Problem: Your answer must be the full listing, word for word, with no images in it.
Data excerpts Block Start
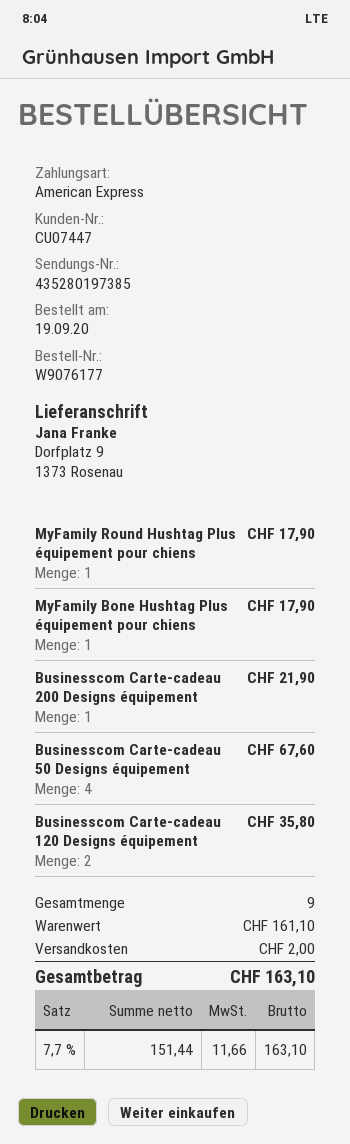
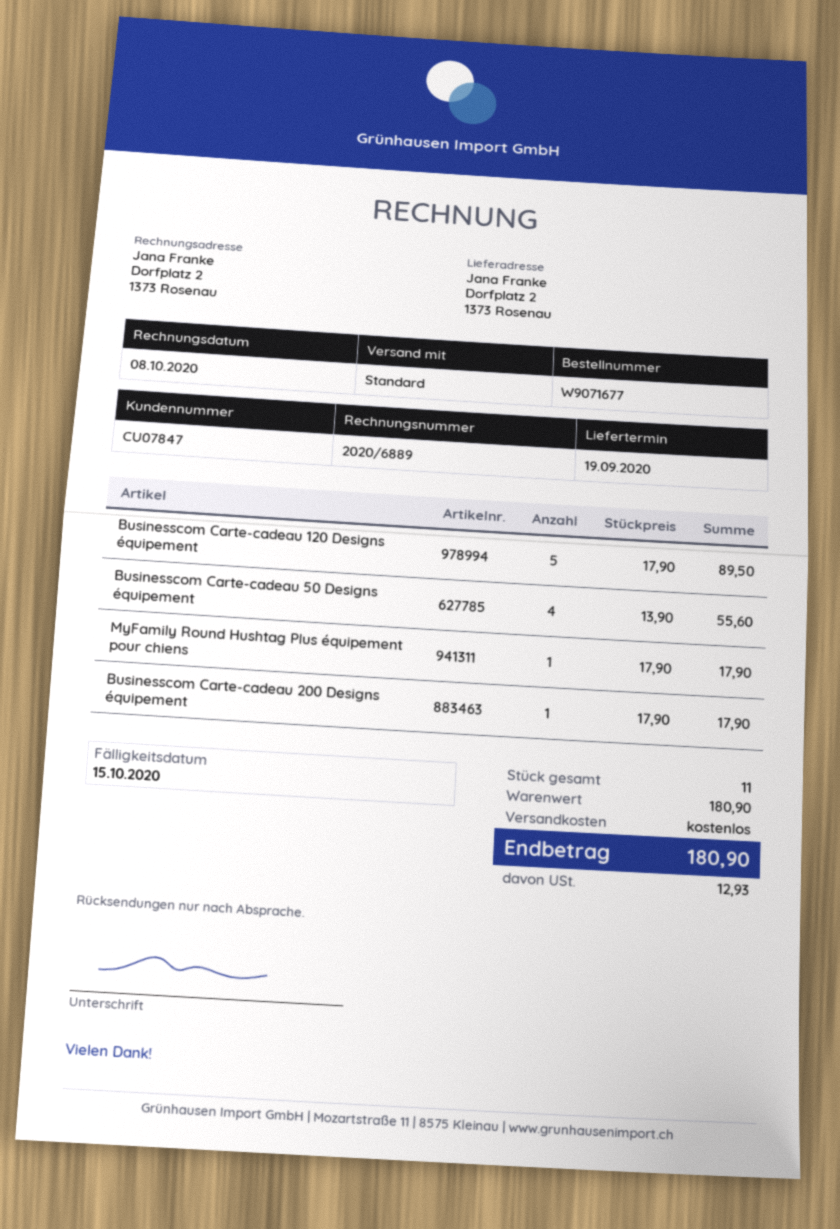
order number: W9076177 -> W9071677
customer number: CU07447 -> CU07847
ship to: Dorfplatz 9, 1373 Rosenau -> Dorfplatz 2, 1373 Rosenau
MyFamily Bone Hushtag Plus équipement pour chiens: 1 for 17.90 -> none
Businesscom Carte-cadeau 200 Designs équipement: 1 for 21.90 -> 1 for 17.90
Businesscom Carte-cadeau 50 Designs équipement: 4 for 67.60 -> 4 for 55.60
Businesscom Carte-cadeau 120 Designs équipement: 2 for 35.80 -> 5 for 89.50
total quantity: 9 -> 11
subtotal: 161.10 -> 180.90
shipping: 2.00 -> 0.00
tax: 11.66 -> 12.93
total: 163.10 -> 180.90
Data excerpts Block End
Exercise solution:
order number: W9076177 -> W9071677
customer number: CU07447 -> CU07847
ship to: Dorfplatz 9, 1373 Rosenau -> Dorfplatz 2, 1373 Rosenau
MyFamily Bone Hushtag Plus équipement pour chiens: 1 for 17.90 -> none
Businesscom Carte-cadeau 200 Designs équipement: 1 for 21.90 -> 1 for 17.90
Businesscom Carte-cadeau 50 Designs équipement: 4 for 67.60 -> 4 for 55.60
Businesscom Carte-cadeau 120 Designs équipement: 2 for 35.80 -> 5 for 89.50
total quantity: 9 -> 11
subtotal: 161.10 -> 180.90
shipping: 2.00 -> 0.00
tax: 11.66 -> 12.93
total: 163.10 -> 180.90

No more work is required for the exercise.